È stato dedicato alle donne afghane il XIX premio giornalistico “Maria Grazia Cutuli, per la salvaguardia e la difesa della libertà e del pluralismo dell’informazione”.
A venti anni dalla tragica morte della giovane inviata del Corriere della Sera a Kabul, si è omaggiata la terribile condizione femminile in Afghanistan, nella cittadina di Mattinata, in provincia di Foggia. Lo scorso anno era stato rinviato a causa del Covid-19.

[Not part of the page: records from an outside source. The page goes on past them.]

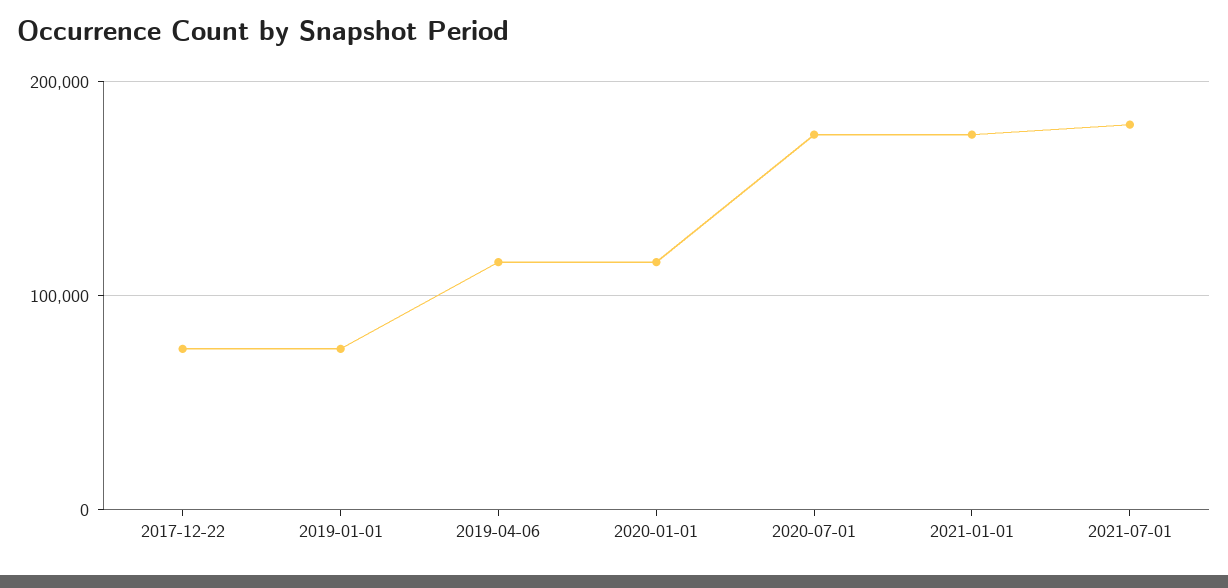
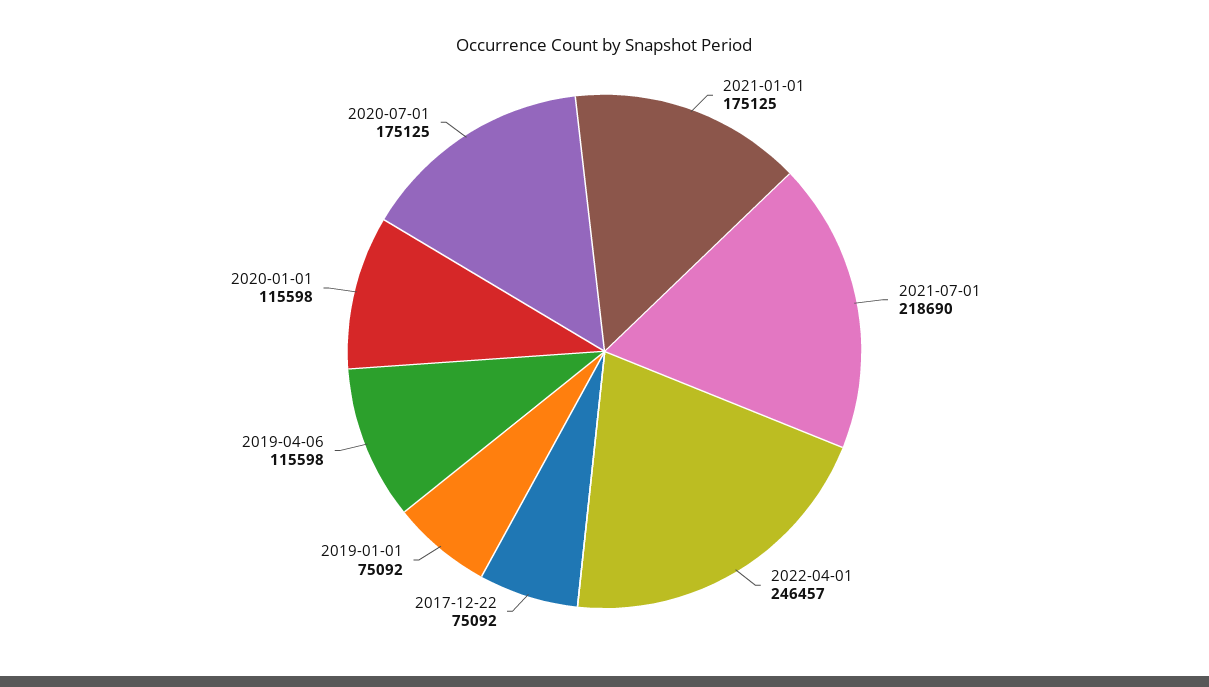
2021-07-01: 180000 -> 218690
2022-04-01: none -> 246457

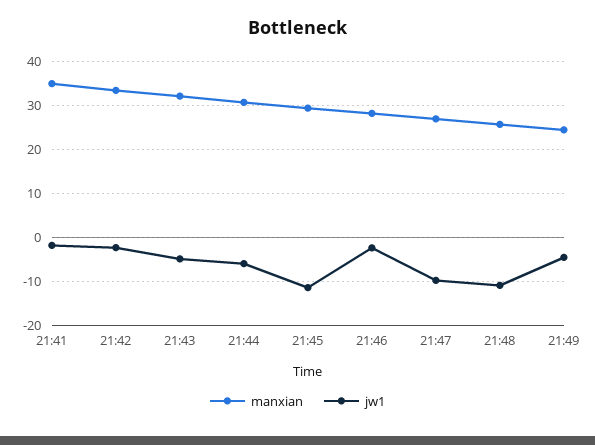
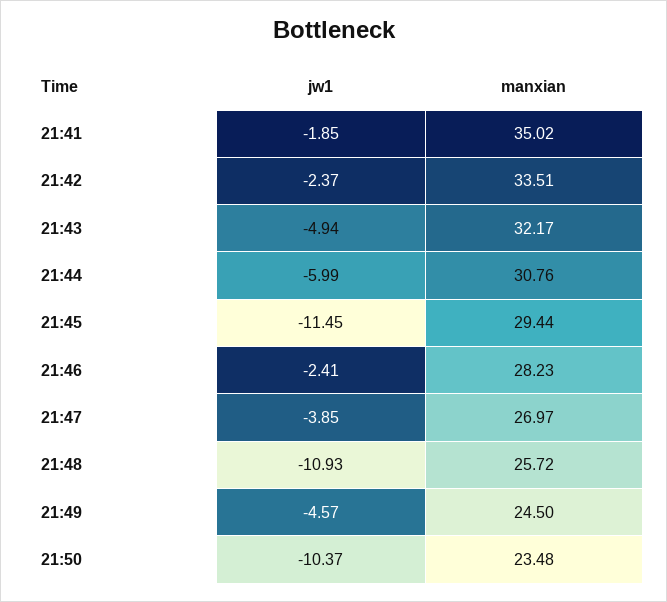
jw1, 21:47: -10 -> -3.85
jw1, 21:50: none -> -10.37
manxian, 21:50: none -> 23.48

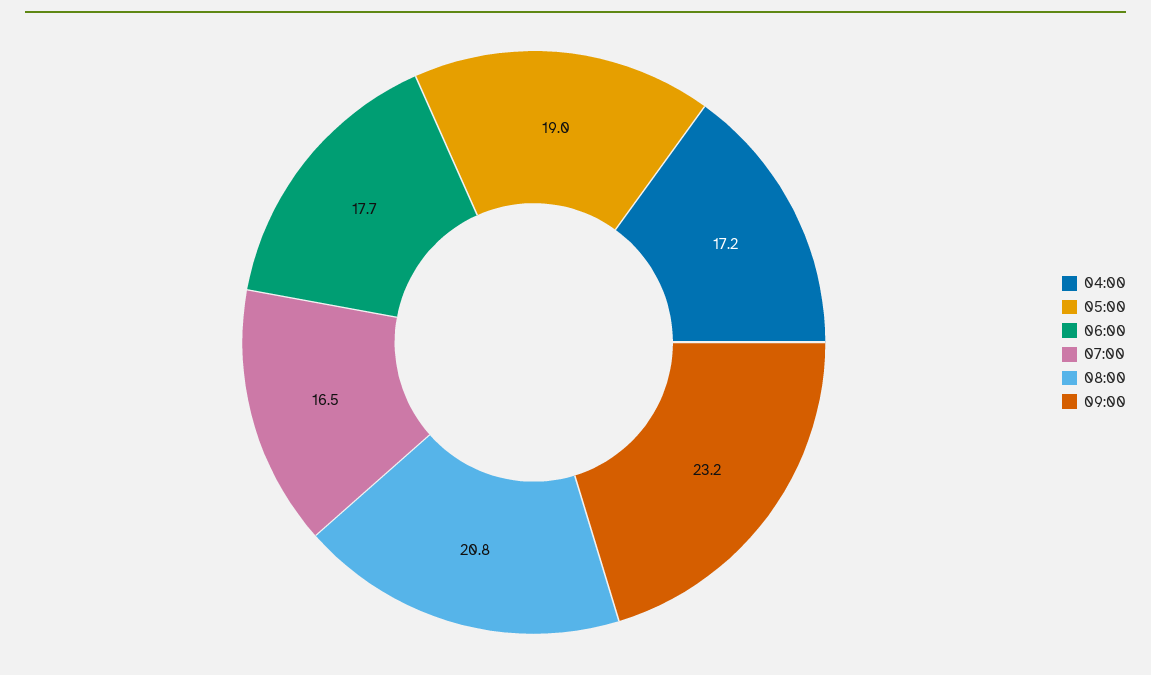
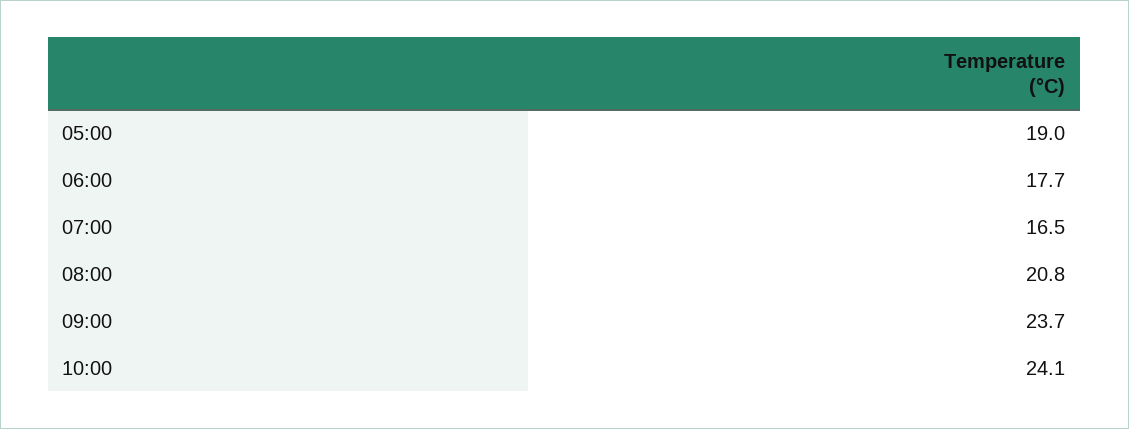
04:00: 17.2 -> none
09:00: 23.2 -> 23.7
10:00: none -> 24.1

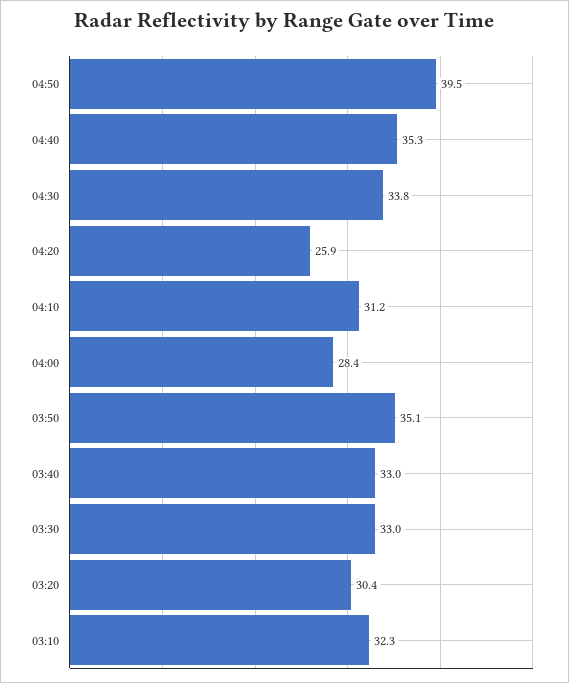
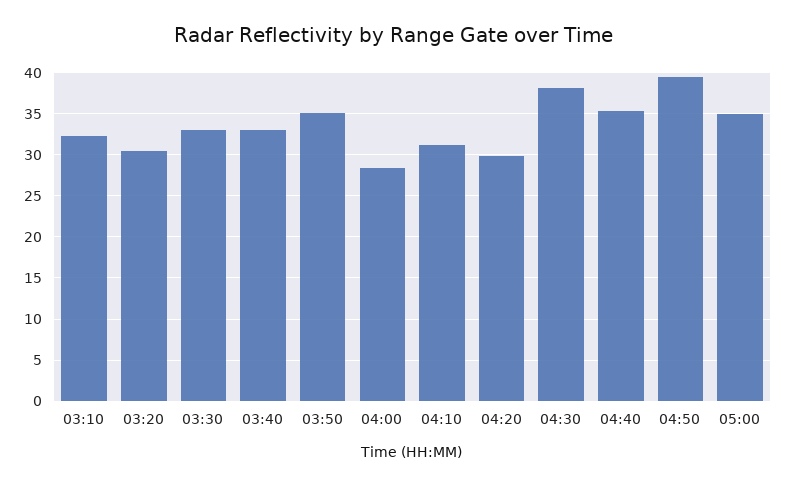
04:30: 33.8 -> 38
04:20: 25.9 -> 30
05:00: none -> 35

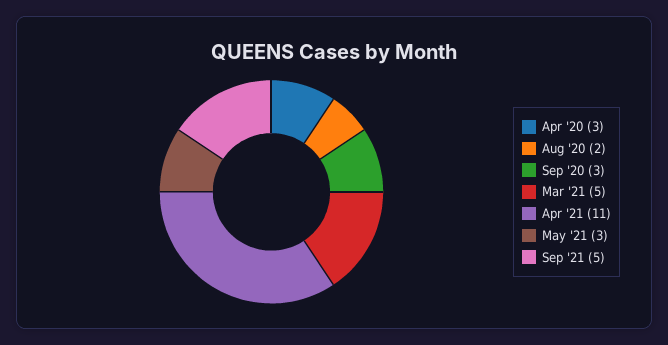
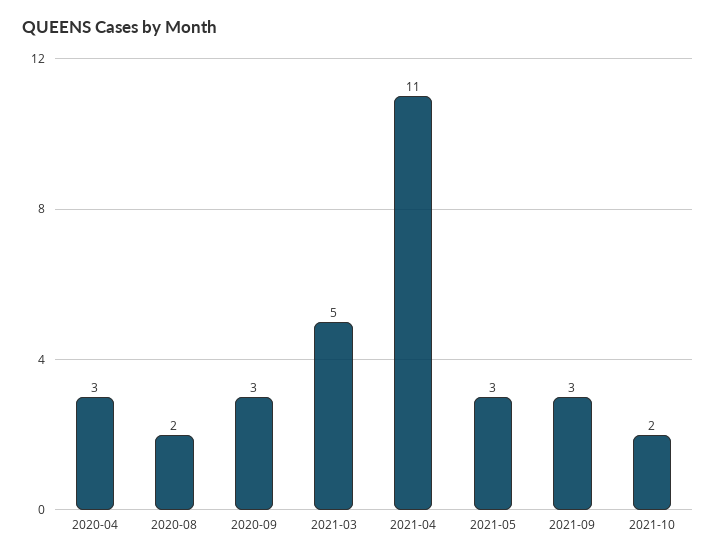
Sep '21: 5 -> 3
2021-10: none -> 2

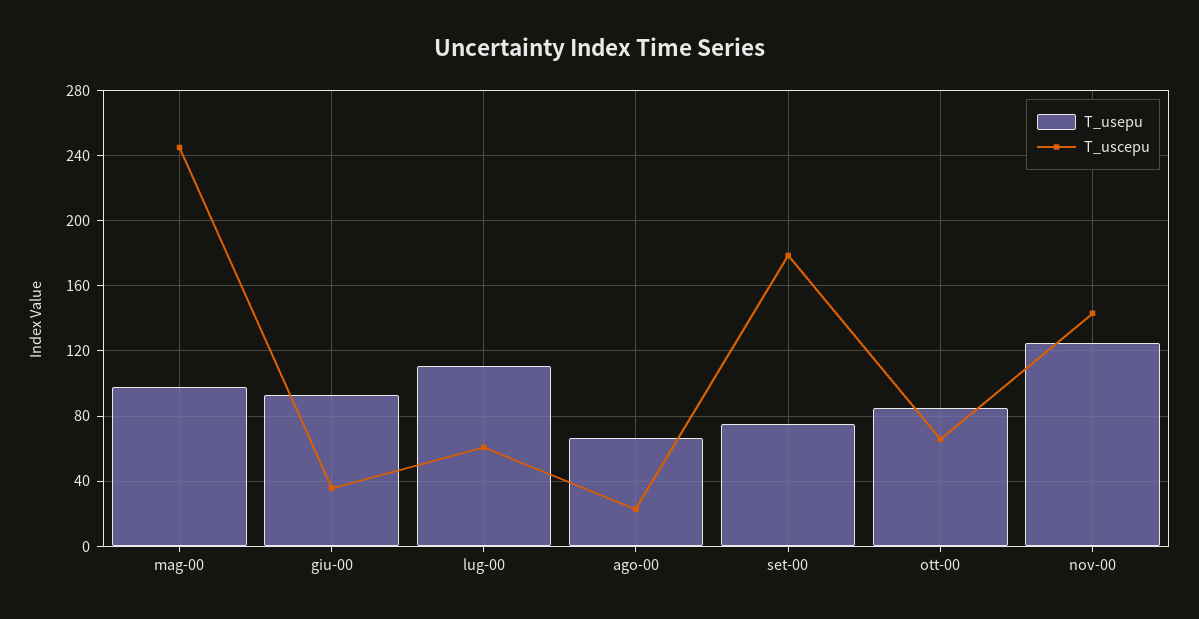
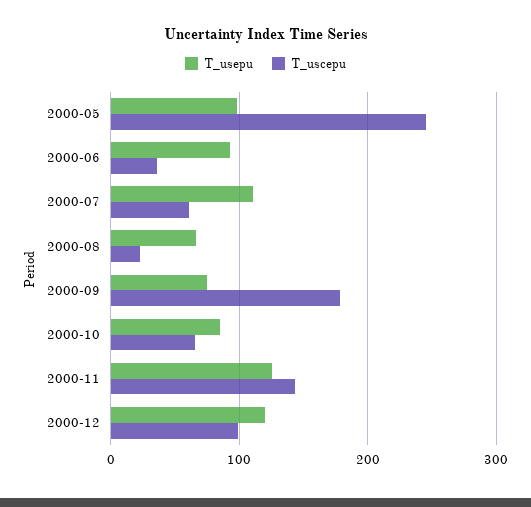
T_usepu, 2000-12: none -> 120
T_uscepu, 2000-12: none -> 100

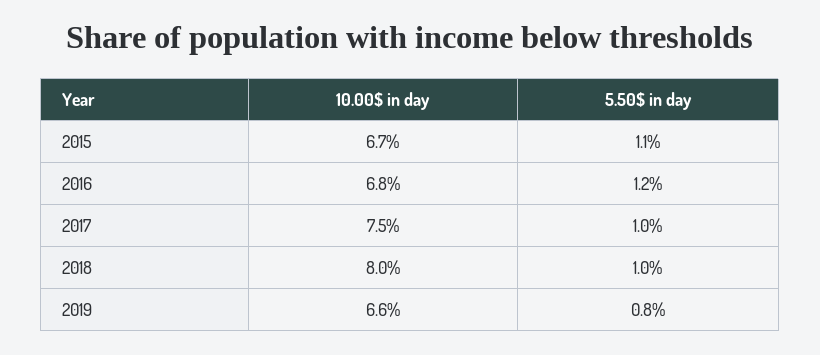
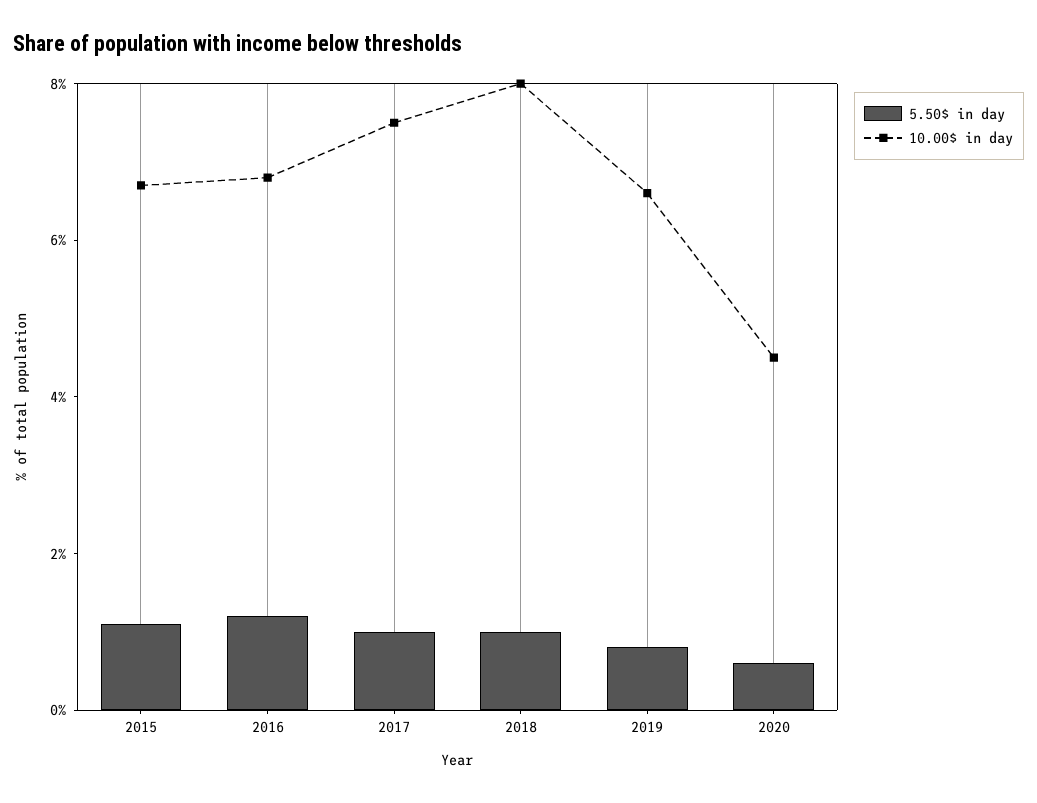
5.50$ in day, 2020: none -> 0.5
10.00$ in day, 2020: none -> 4.5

Il 19 novembre 2001, raffiche di kalashnikov uccisero Maria Grazia Cutuli, Julio Fuentes, inviato del quotidiano spagnolo El Mundo e due corrispondenti dell’agenzia Reuters, l’australiano Harry Burton e l’afghano Azizullah Haidari. Ed è proprio in quel tragico giorno che il Corriere della Sera aveva pubblicato in Italia, in prima pagina, il suo ultimo scoop sul ritrovamento di un deposito di gas nervino, in una base abbandonata dai talebani.

I vincitori sono: Andrea Vianello (direttore di RaiNews24), Giuseppe La Venia (Tg1), Barbara Capponi (Tg1-Rai1) e Simona De Santis (direttrice del blog I segreti di Matilde). La cerimonia si terrà alle 19.30 sul Belvedere Monte Saraceno della villa comunale di Mattinata.
Il prestigioso Premio, giunto alla XIX edizione è stato organizzato dal Centro culturale Einaudi.
È insignito di Targa e Medaglia d’Argento dal Presidente della Repubblica nel 2002 e nel 2005, dell’Alto Patronato della Presidenza della Repubblica nel 2006 e 2007, in seguito Medaglia di rappresentanza del Presidente della Repubblica.
Si prefige la salvaguardia e la difesa della libertà di stampa e del pluralismo dell’informazione, affinché non ci sia nessuna abitudine ed assuefazione ai crimini, alle dittature e agli orrori che sono ancora in gran parte del mondo.